Joseph Schumpeter was deeply worried about innovation. The renowned economist, who coined the term creative destruction, championed entrepreneurship as the engine of economic growth but feared that small players lacked the key resource needed to implement their pathbreaking ideas: capital. Fortunately, he turned out to be wrong. Since the 1950s, a thriving ecosystem of angel investors and venture capitalists has supplied enough money to startups for their ideas to change the world.

But the data age has revived Schumpeter’s concern that innovators could be blocked from accessing the resources they need. As Big Tech becomes evermore powerful thanks to the vast troves of data that the major platforms have collected, and innovation becomes increasingly data-driven, entrepreneurs and enterprises may find it difficult to seize new opportunities. Keeping the engine of innovation running will require access not only to capital but to data as well.

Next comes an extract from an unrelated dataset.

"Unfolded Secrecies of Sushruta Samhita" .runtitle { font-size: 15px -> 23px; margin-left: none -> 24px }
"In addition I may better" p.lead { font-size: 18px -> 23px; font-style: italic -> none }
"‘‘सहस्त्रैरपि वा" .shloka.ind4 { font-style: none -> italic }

For many innovators exploiting digital technologies — especially AI and machine learning — great ideas need to be paired with relevant data to create a viable product. Without mountains of suitable training data, safe and reliable autonomous vehicles will remain a pipe dream. The same is true for AI-based medical diagnostics or predictive maintenance systems. We require great volumes of data to develop voice and image recognition, as well as for use cases such as fraud detection, product recommendation, and protein folding. Whether a brilliant idea can make “a little dent in the universe” (to quote Steve Jobs) or at least be turned into a successful product increasingly depends on access to data.

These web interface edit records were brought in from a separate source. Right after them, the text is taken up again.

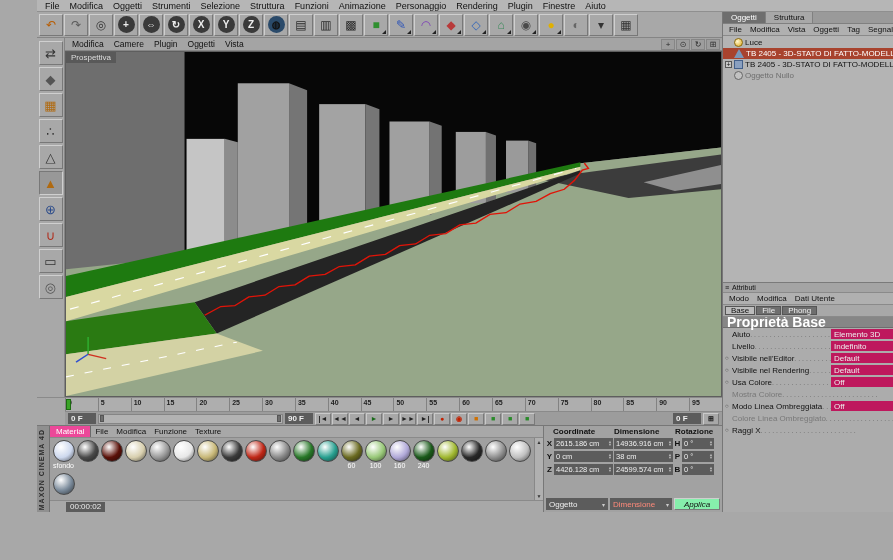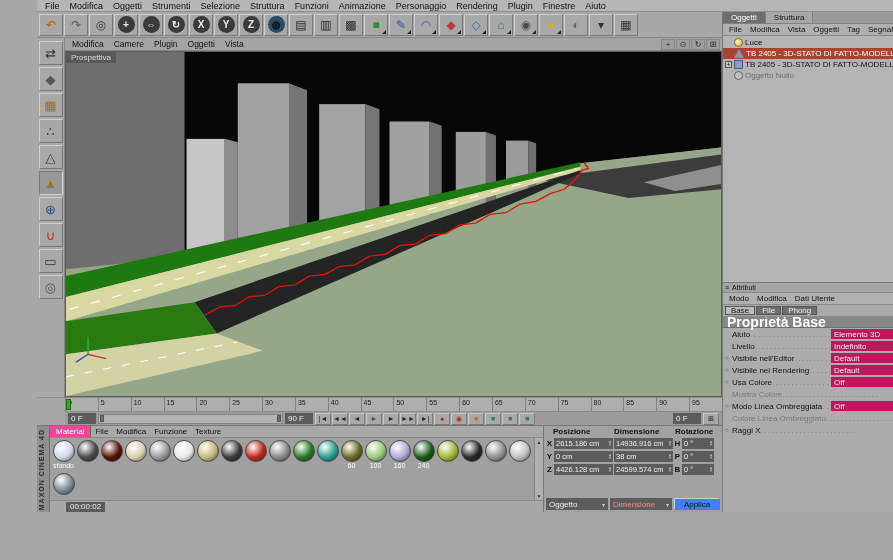"0 F" .timeline { font-weight: none -> bold }
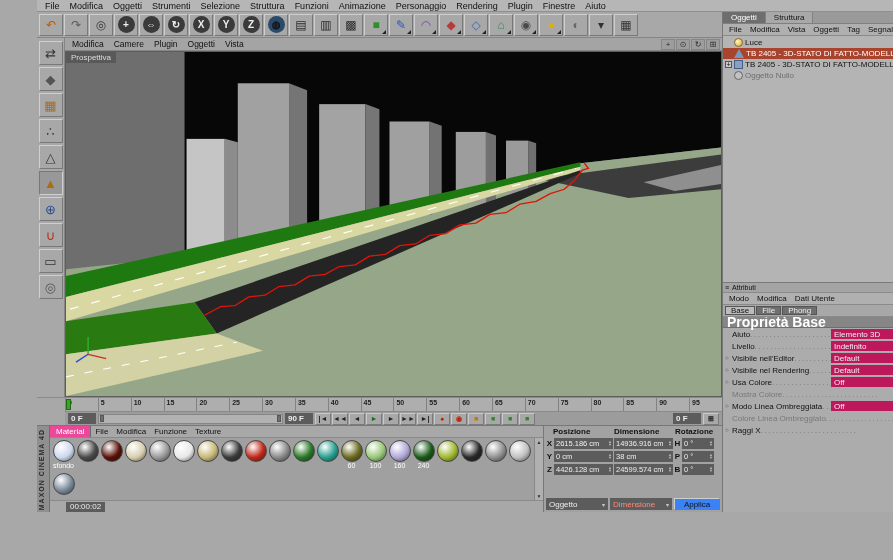"Posizione" span.ch1 { text: Posizione -> Coordinate }
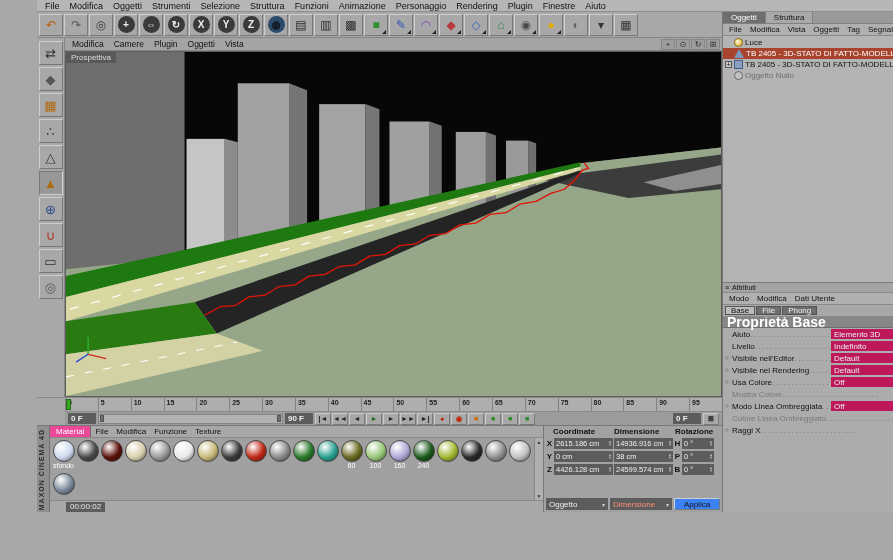"Applica" .apply-btn { background: #3b82f6 -> #86efac; font-style: none -> italic }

While great ideas can spring up anywhere, access to data is not evenly distributed. Today, the collective we refer to as Big Tech — Google/Alphabet, Amazon, Facebook/Meta, Apple, and Microsoft — has a far greater capacity to collect data than startups and smaller competitors do. Even large corporations in other sectors often have only limited ability to access relevant data.

Lacking access to data, small would-be competitors can only hope to be bought up by Big Tech — which is precisely the dynamic witnessed in Silicon Valley over the past 15 years. An analysis by Stanford Law School’s Mark Lemley and Andrew McCreary showed that at the turn of the century, most successful Silicon Valley startups went for an initial public offering, whereas by the 2010s, most were bought up by incumbents.

Access to data is turning into a key strategic advantage. For many enterprises, it will be the single most important resource bottleneck they face in the coming years. Addressing data access at the company level is as crucial as it is challenging.

But far more is at stake: Lack of data access not only leads to more concentrated markets; a concentration of data in the hands of a few makes it harder for society to meet the substantial challenges we face. We need a policy response.

So far, debates on how to regulate Big Tech have examined market concentration and monopoly power. Remedies include breaking up large platform companies (as White House technology and competition adviser Tim Wu suggests) and treating them as common carriers (as Federal Trade Commission chair Lina Khan has argued). These tough measures are based on previous cases of dealing with powerful monopolies, such as Standard Oil and AT&T. But they are a bad fit for what we face today.

Such traditional antitrust remedies don’t address the source of Big Tech’s competitive power. Unlike Microsoft during the browser wars a quarter century ago, in most cases the platform giants aren’t dominant because they are illegally tying multiple services. They are successful because their exclusive access to huge piles of valuable data translates into competitive advantage.

Breaking them up would wipe out billions of dollars in value while not helping smaller startups and competitors gain access to the resources they need. And as the case of AT&T illustrates, breaking up monopolies without addressing the underlying concentration dynamic means the problem will arise again.

Designating the Big Tech companies as common carriers and turning them into de facto public utilities doesn’t facilitate innovation either. It may force the large platform providers to accept any customer and even prescribe the fees they can charge. But it leaves the dominant companies with exclusive control of their data treasures while limiting the ability of others to be innovative. Worse, treating them as common carriers cements their powerful market position and gives them little incentive to advance innovation.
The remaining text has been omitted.